Brief »
Please report how many lines in the records below contain "CRÉATION". Reply with the number alone.

Information provided »
[Start of section]
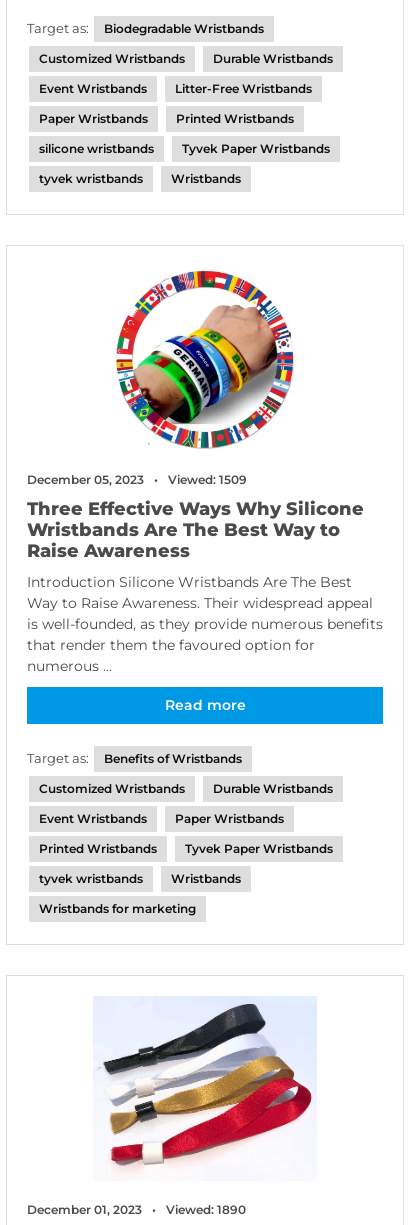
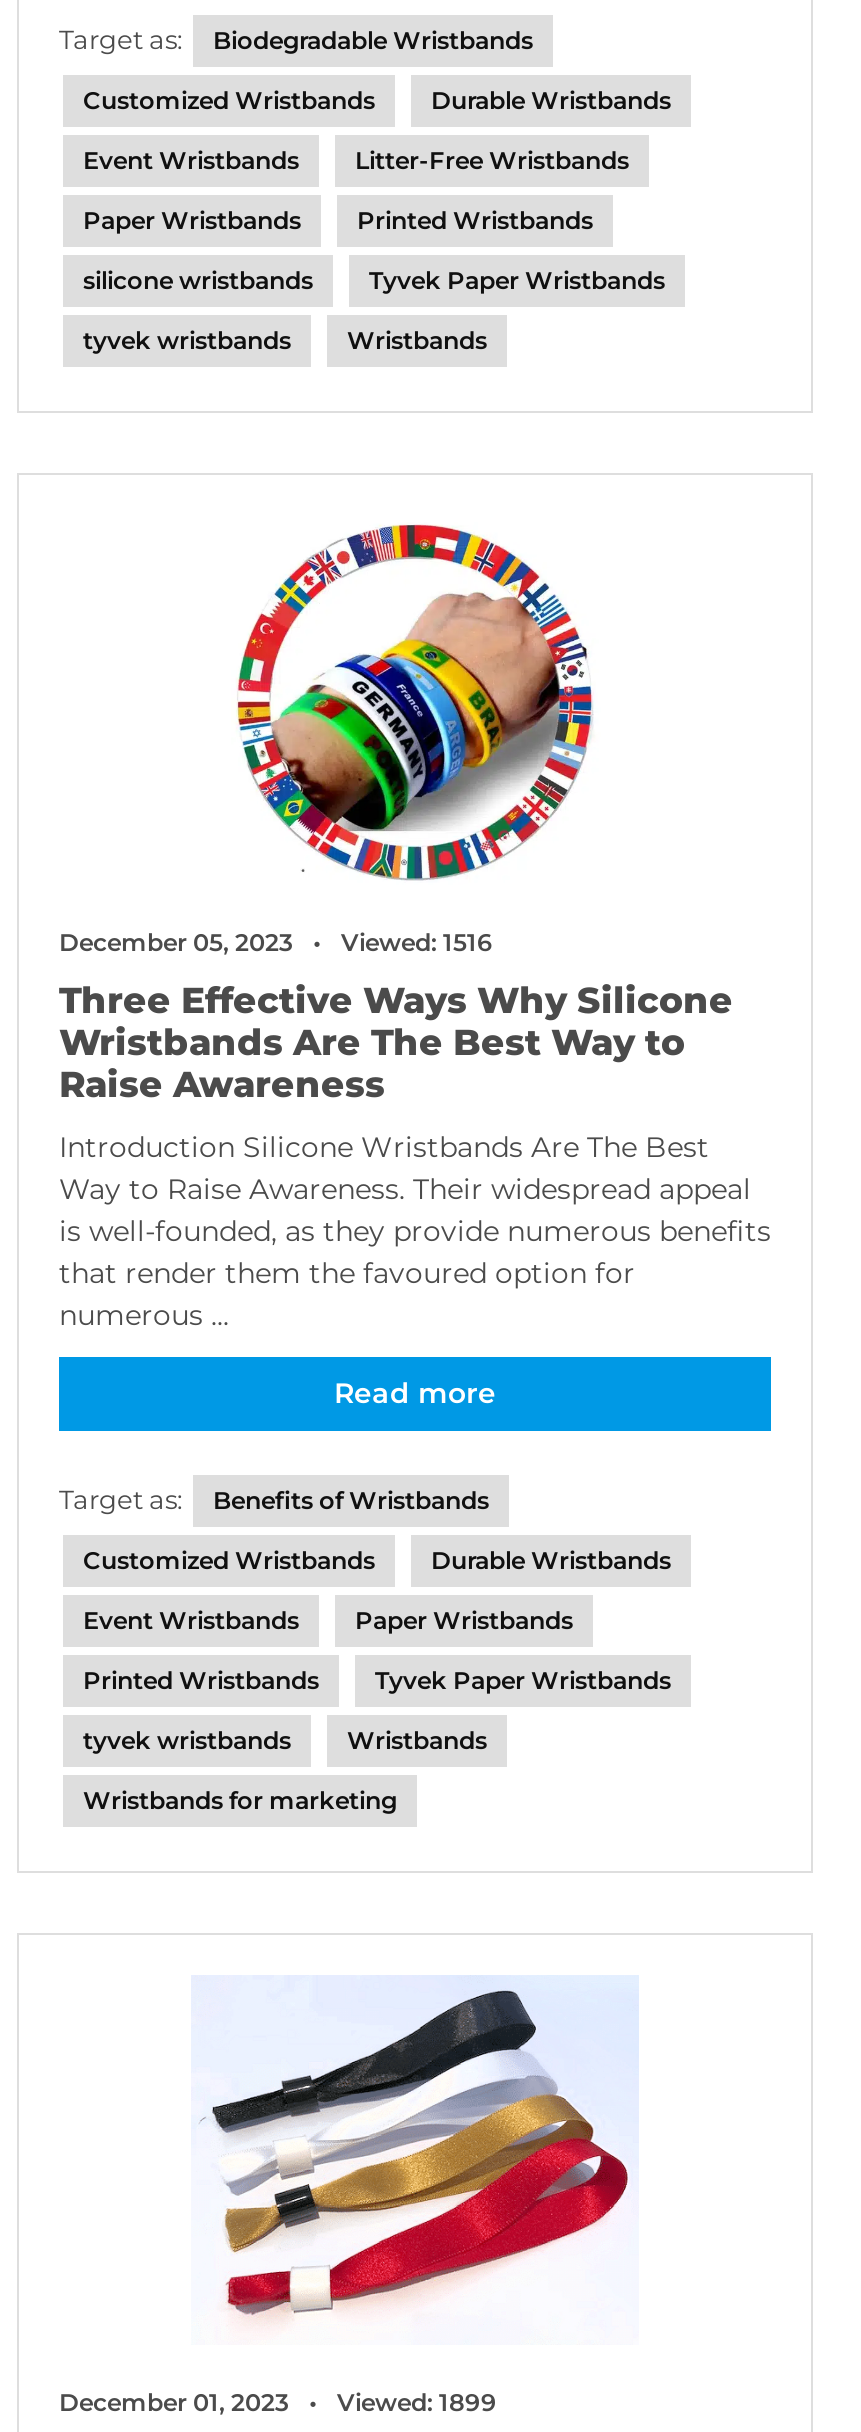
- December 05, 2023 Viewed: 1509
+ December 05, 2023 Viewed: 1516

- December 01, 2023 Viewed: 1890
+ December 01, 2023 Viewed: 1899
[End of section]
[Start of section]
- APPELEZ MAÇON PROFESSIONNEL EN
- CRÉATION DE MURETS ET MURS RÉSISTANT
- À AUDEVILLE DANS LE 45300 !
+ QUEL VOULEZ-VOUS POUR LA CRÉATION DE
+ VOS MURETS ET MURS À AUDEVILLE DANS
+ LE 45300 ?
[End of section]
[Start of section]
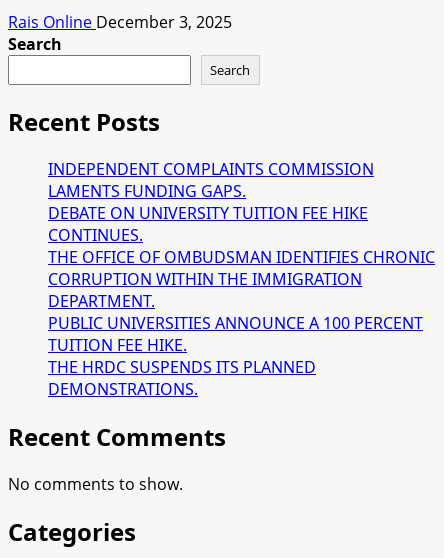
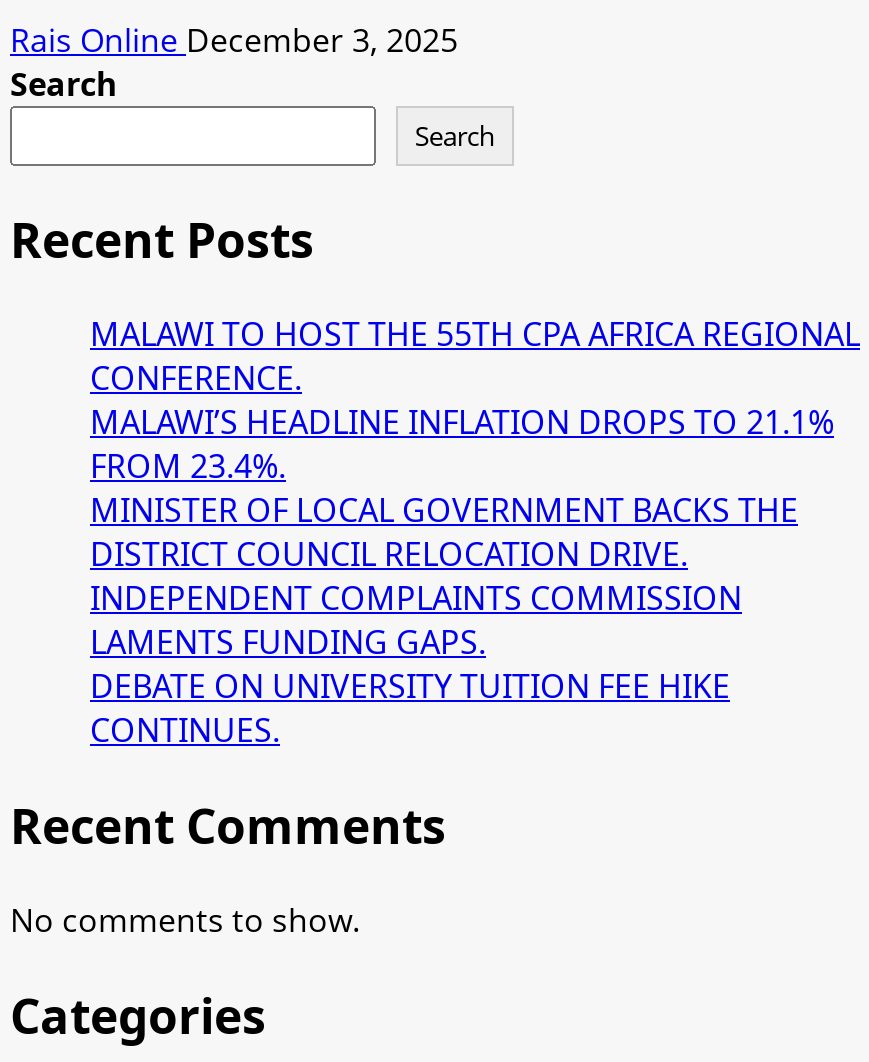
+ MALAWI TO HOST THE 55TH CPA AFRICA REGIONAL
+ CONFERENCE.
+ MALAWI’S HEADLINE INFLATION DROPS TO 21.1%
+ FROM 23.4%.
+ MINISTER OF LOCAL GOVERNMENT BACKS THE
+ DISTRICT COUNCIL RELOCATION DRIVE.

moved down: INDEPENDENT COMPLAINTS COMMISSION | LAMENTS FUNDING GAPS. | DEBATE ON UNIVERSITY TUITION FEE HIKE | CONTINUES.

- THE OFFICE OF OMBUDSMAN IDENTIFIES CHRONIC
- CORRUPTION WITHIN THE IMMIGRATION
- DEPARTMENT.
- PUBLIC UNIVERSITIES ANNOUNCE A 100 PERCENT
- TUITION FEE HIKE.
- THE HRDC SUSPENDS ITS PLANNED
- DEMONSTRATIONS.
[End of section]
Written reply »
2